» Task instructions: From the records below, please repeat exactly the line that has "- -Strongly Disagree", the line that has "of a system", and every line between them, and nothing else.

» The data:
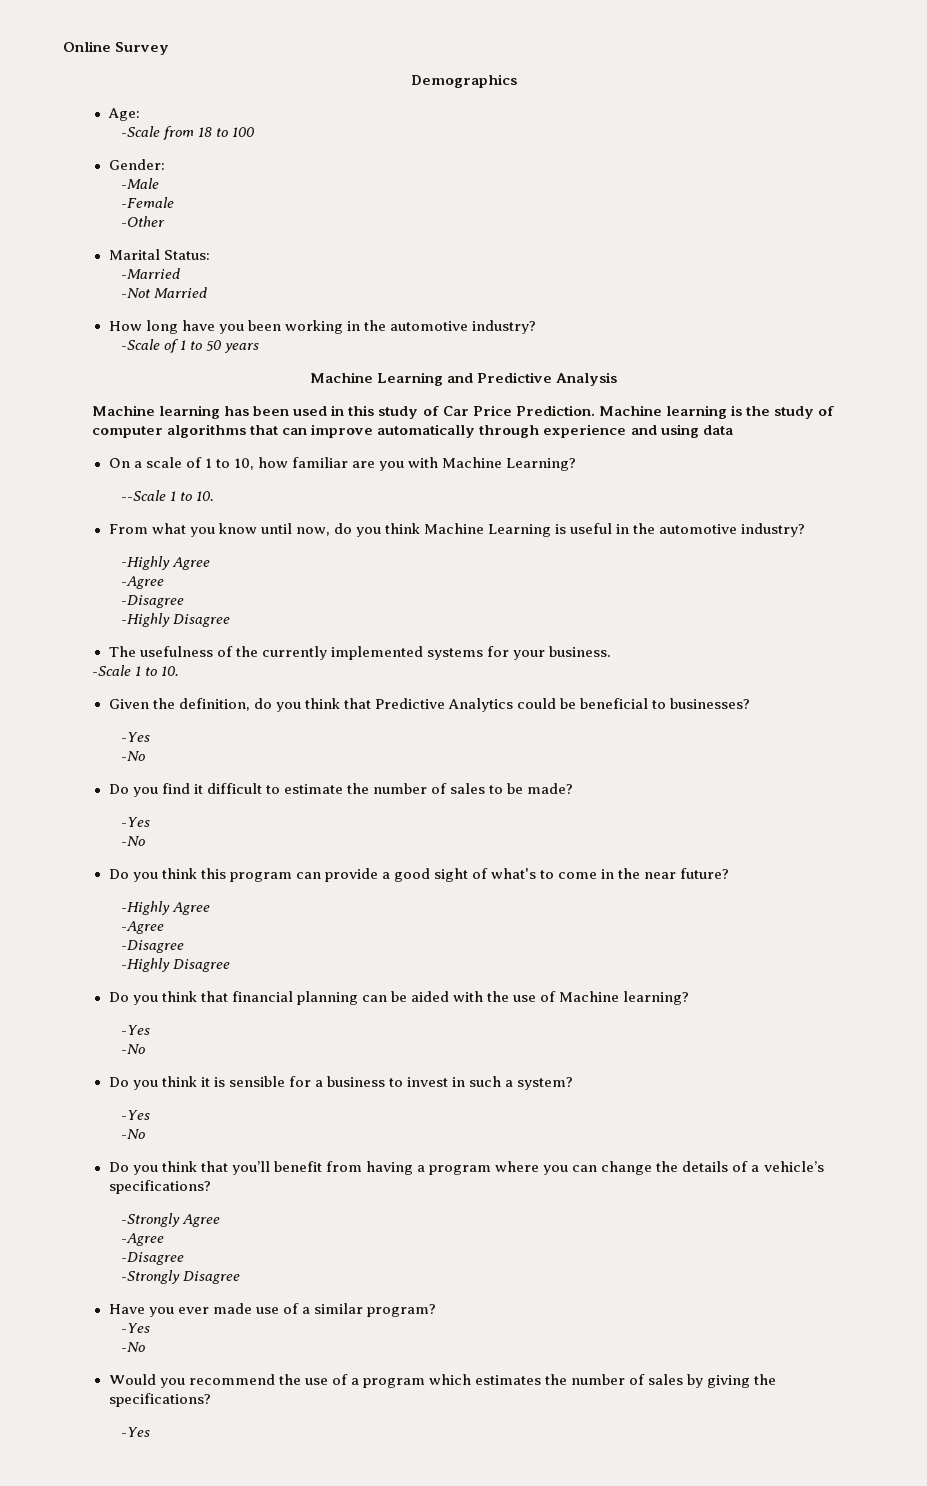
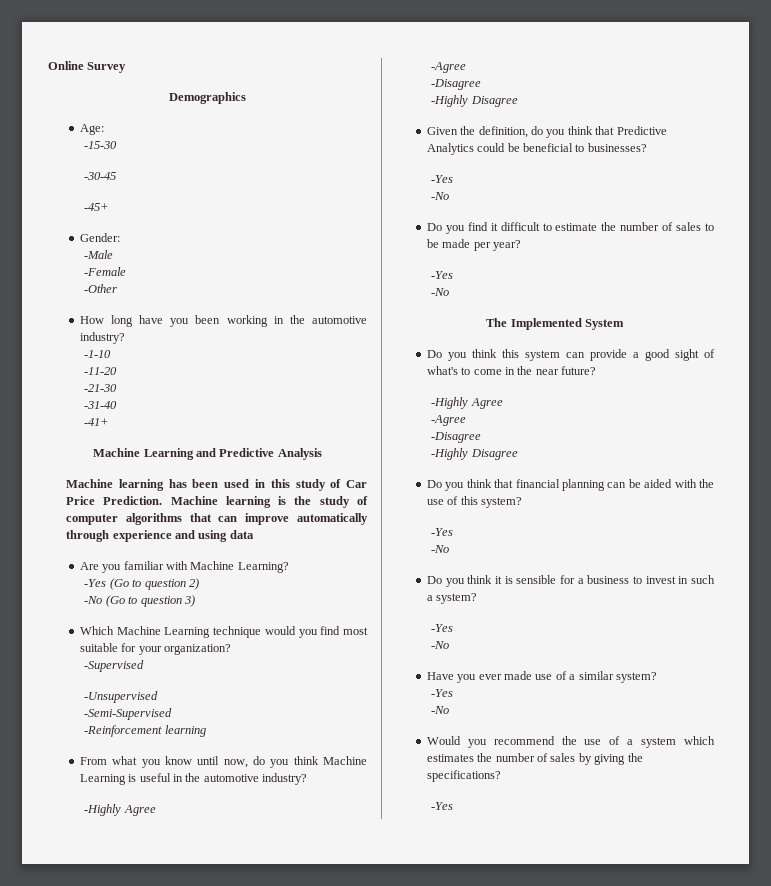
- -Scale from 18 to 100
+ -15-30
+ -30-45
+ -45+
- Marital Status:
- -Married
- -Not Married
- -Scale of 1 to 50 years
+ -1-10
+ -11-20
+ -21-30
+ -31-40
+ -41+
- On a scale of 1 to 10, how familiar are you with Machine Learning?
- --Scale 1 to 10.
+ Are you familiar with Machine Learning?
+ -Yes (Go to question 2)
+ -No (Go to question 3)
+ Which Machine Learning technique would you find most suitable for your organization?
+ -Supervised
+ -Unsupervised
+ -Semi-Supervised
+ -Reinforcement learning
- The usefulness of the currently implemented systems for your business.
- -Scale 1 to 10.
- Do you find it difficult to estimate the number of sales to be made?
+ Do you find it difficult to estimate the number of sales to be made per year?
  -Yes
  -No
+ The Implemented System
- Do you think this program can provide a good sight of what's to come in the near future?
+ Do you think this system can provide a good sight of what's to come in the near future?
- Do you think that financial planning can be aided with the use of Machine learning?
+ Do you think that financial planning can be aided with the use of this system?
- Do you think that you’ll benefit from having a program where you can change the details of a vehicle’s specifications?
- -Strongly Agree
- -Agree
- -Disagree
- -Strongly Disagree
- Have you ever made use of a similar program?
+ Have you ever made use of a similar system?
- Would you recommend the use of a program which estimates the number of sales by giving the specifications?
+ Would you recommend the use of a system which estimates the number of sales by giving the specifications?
* * *
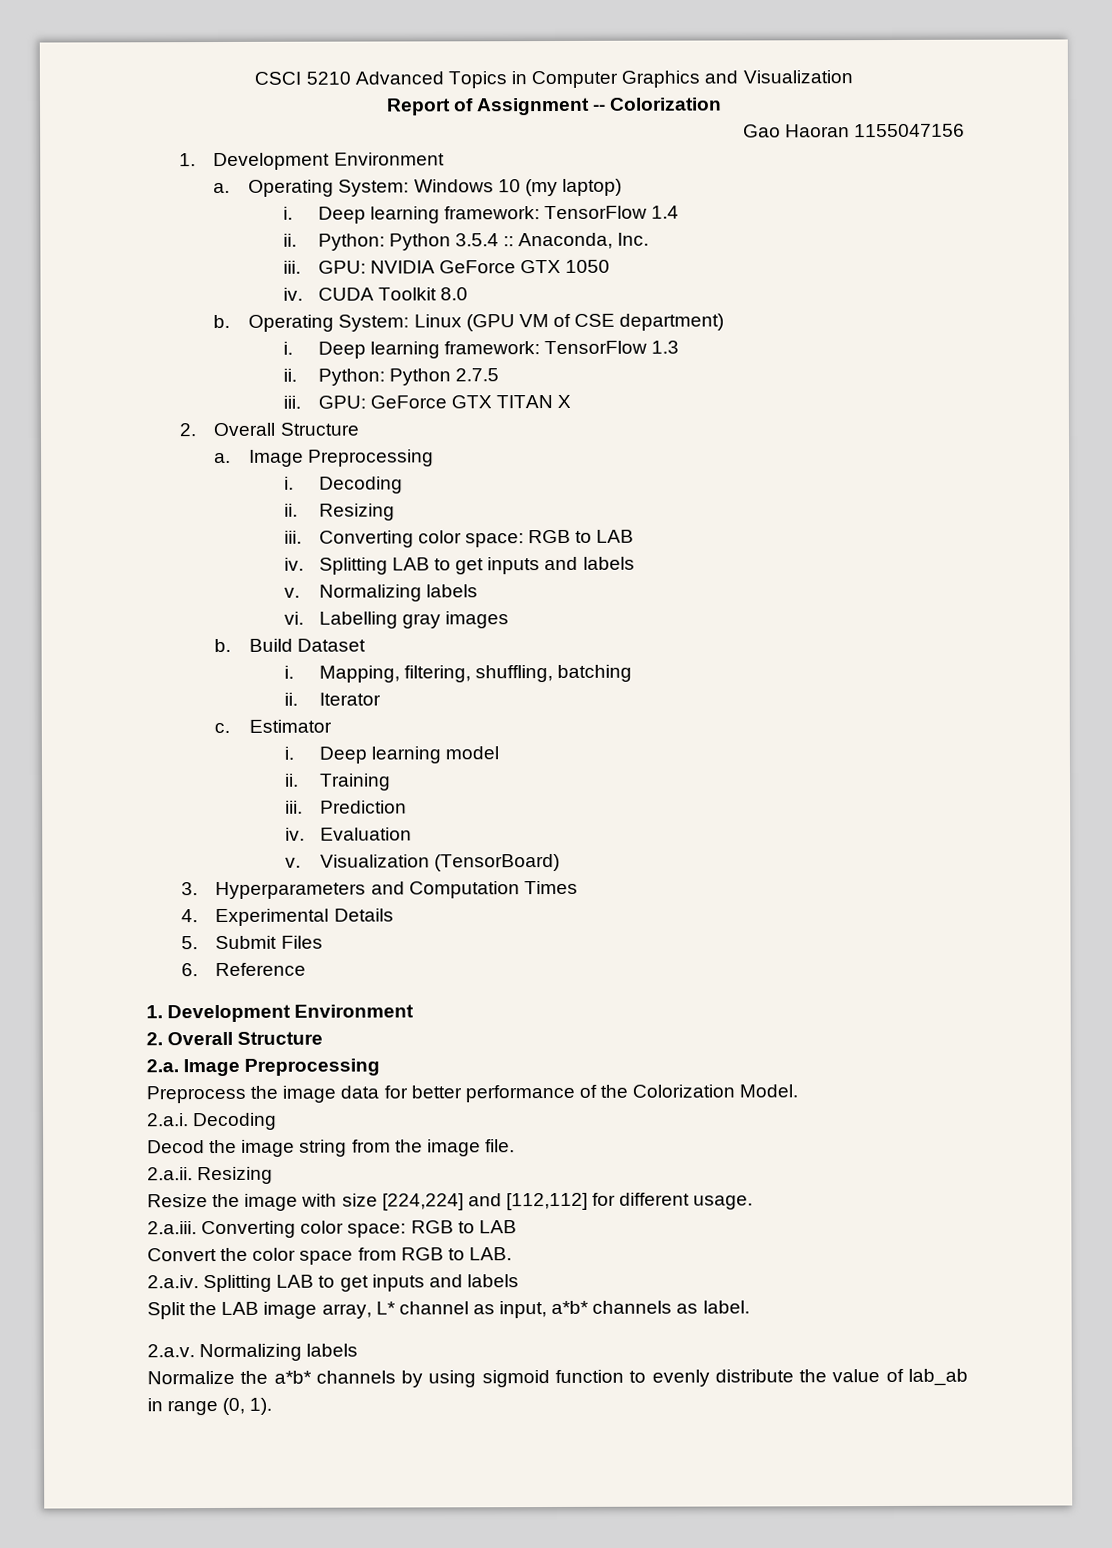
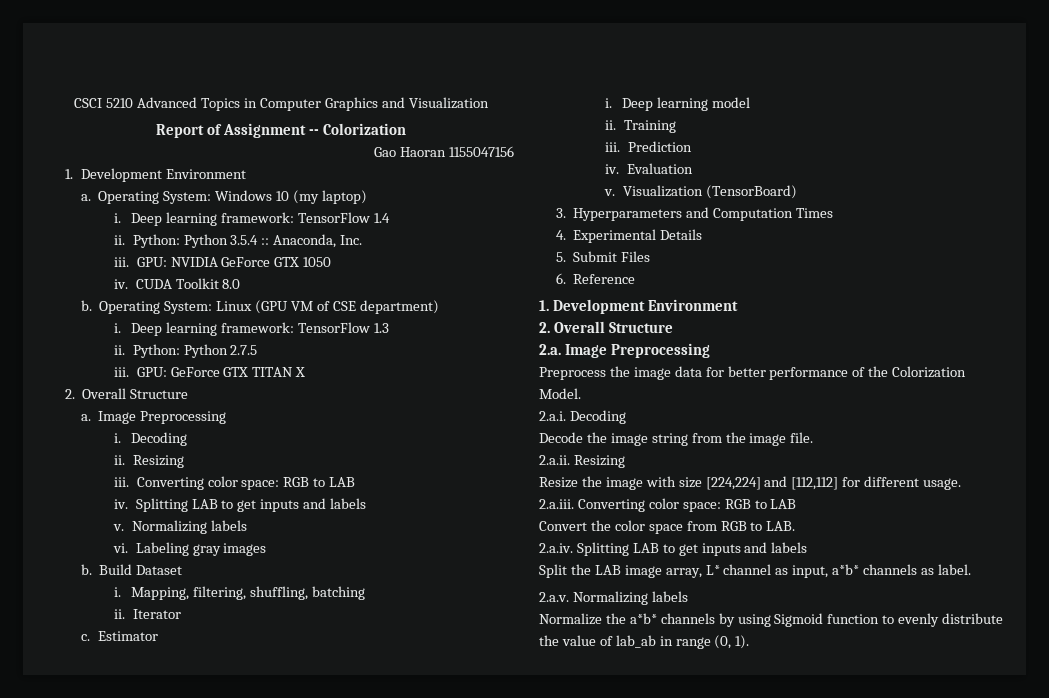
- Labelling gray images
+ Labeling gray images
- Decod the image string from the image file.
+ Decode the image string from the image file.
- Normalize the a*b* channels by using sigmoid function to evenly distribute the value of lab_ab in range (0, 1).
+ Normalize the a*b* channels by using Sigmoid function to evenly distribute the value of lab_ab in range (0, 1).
--
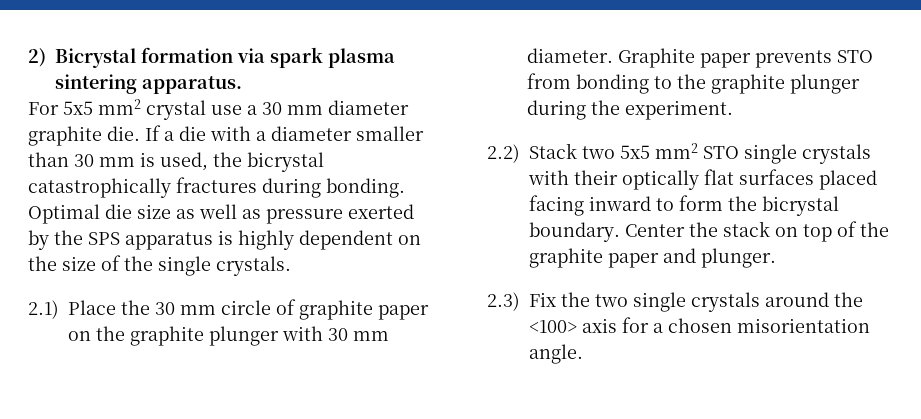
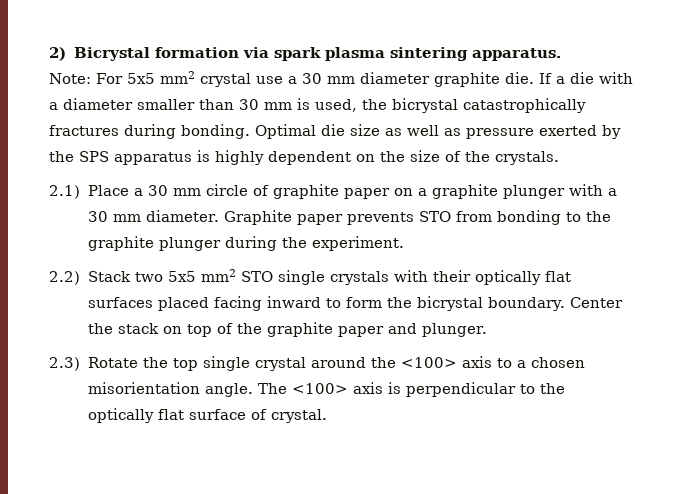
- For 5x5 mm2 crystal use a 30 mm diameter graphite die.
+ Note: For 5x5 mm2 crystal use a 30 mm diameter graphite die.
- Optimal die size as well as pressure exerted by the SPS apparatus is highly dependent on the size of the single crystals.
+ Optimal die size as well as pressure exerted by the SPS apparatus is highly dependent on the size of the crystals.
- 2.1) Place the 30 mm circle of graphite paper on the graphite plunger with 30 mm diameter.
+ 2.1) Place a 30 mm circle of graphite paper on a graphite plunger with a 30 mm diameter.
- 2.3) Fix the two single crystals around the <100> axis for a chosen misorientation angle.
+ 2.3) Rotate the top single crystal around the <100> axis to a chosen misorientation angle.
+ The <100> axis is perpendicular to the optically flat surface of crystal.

» Solved problem:
- -Strongly Disagree
- Have you ever made use of a similar program?
+ Have you ever made use of a similar system?
- Would you recommend the use of a program which estimates the number of sales by giving the specifications?
+ Would you recommend the use of a system which estimates the number of sales by giving the specifications?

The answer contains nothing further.